■ WORK TASK ■
The records below hold pictures; please leave those out and retype the rest exactly.

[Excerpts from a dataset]
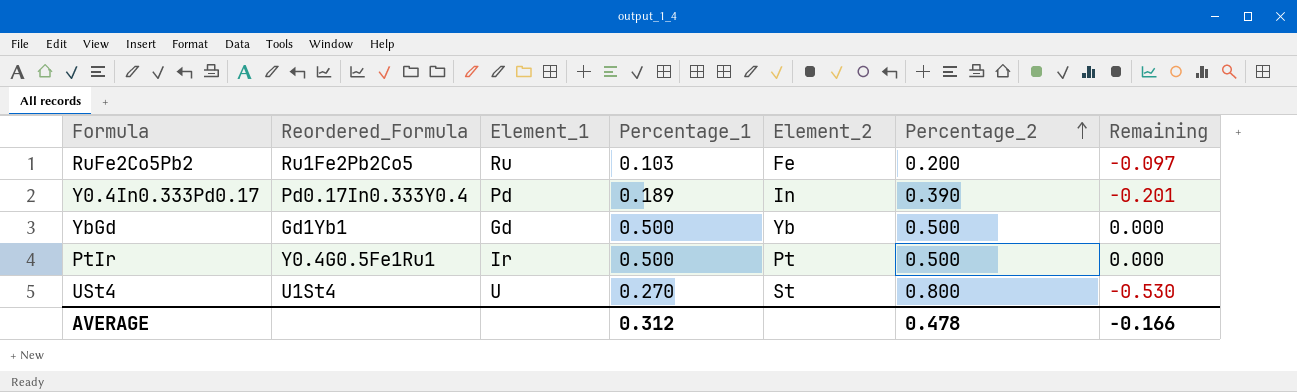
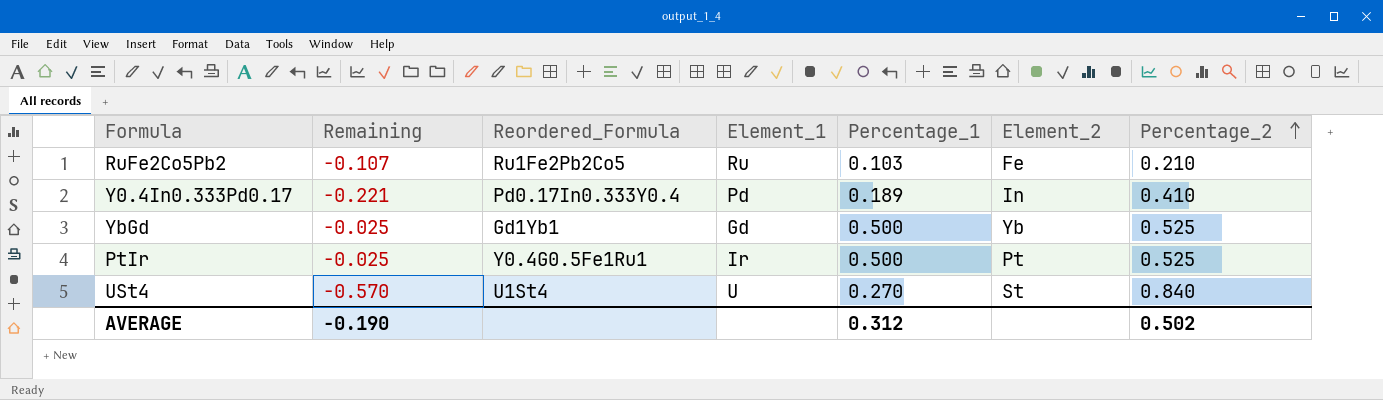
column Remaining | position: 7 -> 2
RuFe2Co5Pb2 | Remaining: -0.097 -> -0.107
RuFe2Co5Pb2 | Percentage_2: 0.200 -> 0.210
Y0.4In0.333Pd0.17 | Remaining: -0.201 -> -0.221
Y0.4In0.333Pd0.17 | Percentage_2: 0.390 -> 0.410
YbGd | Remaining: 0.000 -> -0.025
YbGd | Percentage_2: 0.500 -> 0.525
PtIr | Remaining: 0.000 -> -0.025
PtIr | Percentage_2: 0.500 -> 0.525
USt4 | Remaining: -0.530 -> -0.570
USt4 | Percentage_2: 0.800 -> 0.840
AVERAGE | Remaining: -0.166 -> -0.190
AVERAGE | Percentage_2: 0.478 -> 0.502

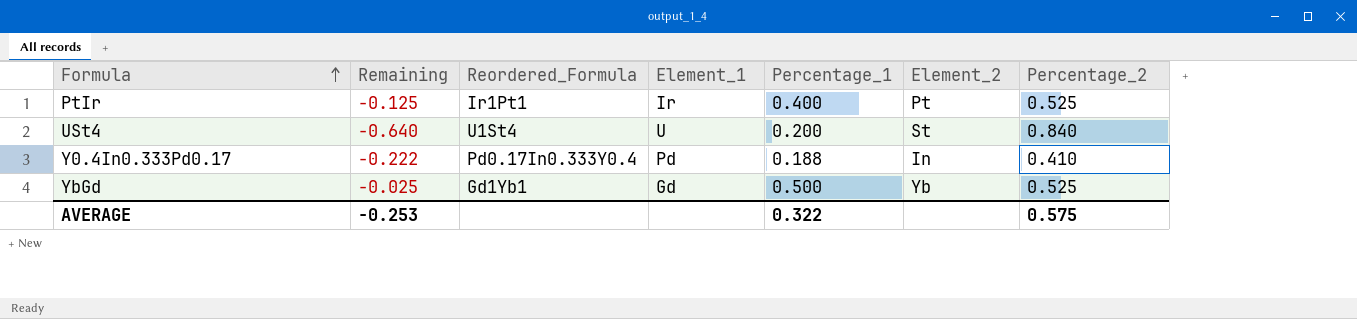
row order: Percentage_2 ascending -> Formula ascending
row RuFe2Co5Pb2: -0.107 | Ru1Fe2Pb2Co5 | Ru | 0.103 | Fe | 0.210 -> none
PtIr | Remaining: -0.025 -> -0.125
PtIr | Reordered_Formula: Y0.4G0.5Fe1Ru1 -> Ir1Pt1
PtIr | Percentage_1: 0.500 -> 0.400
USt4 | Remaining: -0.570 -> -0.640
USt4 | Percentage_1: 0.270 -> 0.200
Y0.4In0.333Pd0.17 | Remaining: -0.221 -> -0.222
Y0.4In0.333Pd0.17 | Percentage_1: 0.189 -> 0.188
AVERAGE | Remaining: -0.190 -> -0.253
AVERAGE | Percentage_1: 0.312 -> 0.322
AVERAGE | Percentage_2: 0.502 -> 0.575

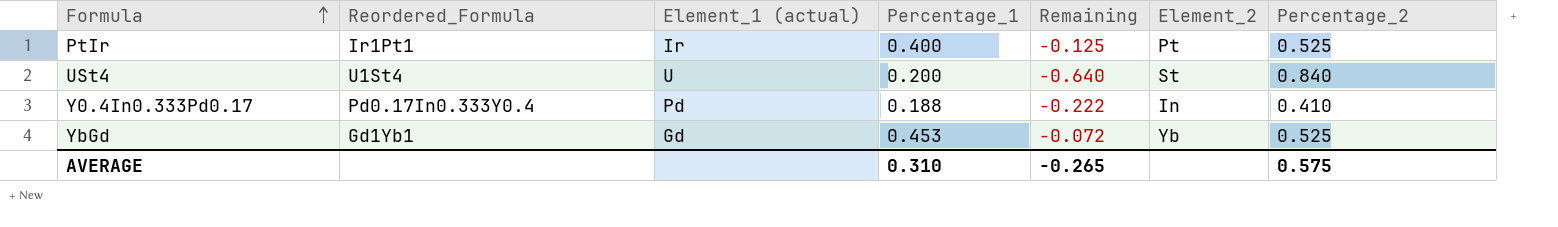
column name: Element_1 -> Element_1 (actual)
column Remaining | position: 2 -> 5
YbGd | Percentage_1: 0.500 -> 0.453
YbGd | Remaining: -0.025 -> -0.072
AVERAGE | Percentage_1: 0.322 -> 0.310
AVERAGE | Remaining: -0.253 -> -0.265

■ EXPECTED OUTPUT ■
column Remaining | position: 7 -> 2
RuFe2Co5Pb2 | Remaining: -0.097 -> -0.107
RuFe2Co5Pb2 | Percentage_2: 0.200 -> 0.210
Y0.4In0.333Pd0.17 | Remaining: -0.201 -> -0.221
Y0.4In0.333Pd0.17 | Percentage_2: 0.390 -> 0.410
YbGd | Remaining: 0.000 -> -0.025
YbGd | Percentage_2: 0.500 -> 0.525
PtIr | Remaining: 0.000 -> -0.025
PtIr | Percentage_2: 0.500 -> 0.525
USt4 | Remaining: -0.530 -> -0.570
USt4 | Percentage_2: 0.800 -> 0.840
AVERAGE | Remaining: -0.166 -> -0.190
AVERAGE | Percentage_2: 0.478 -> 0.502

row order: Percentage_2 ascending -> Formula ascending
row RuFe2Co5Pb2: -0.107 | Ru1Fe2Pb2Co5 | Ru | 0.103 | Fe | 0.210 -> none
PtIr | Remaining: -0.025 -> -0.125
PtIr | Reordered_Formula: Y0.4G0.5Fe1Ru1 -> Ir1Pt1
PtIr | Percentage_1: 0.500 -> 0.400
USt4 | Remaining: -0.570 -> -0.640
USt4 | Percentage_1: 0.270 -> 0.200
Y0.4In0.333Pd0.17 | Remaining: -0.221 -> -0.222
Y0.4In0.333Pd0.17 | Percentage_1: 0.189 -> 0.188
AVERAGE | Remaining: -0.190 -> -0.253
AVERAGE | Percentage_1: 0.312 -> 0.322
AVERAGE | Percentage_2: 0.502 -> 0.575

column name: Element_1 -> Element_1 (actual)
column Remaining | position: 2 -> 5
YbGd | Percentage_1: 0.500 -> 0.453
YbGd | Remaining: -0.025 -> -0.072
AVERAGE | Percentage_1: 0.322 -> 0.310
AVERAGE | Remaining: -0.253 -> -0.265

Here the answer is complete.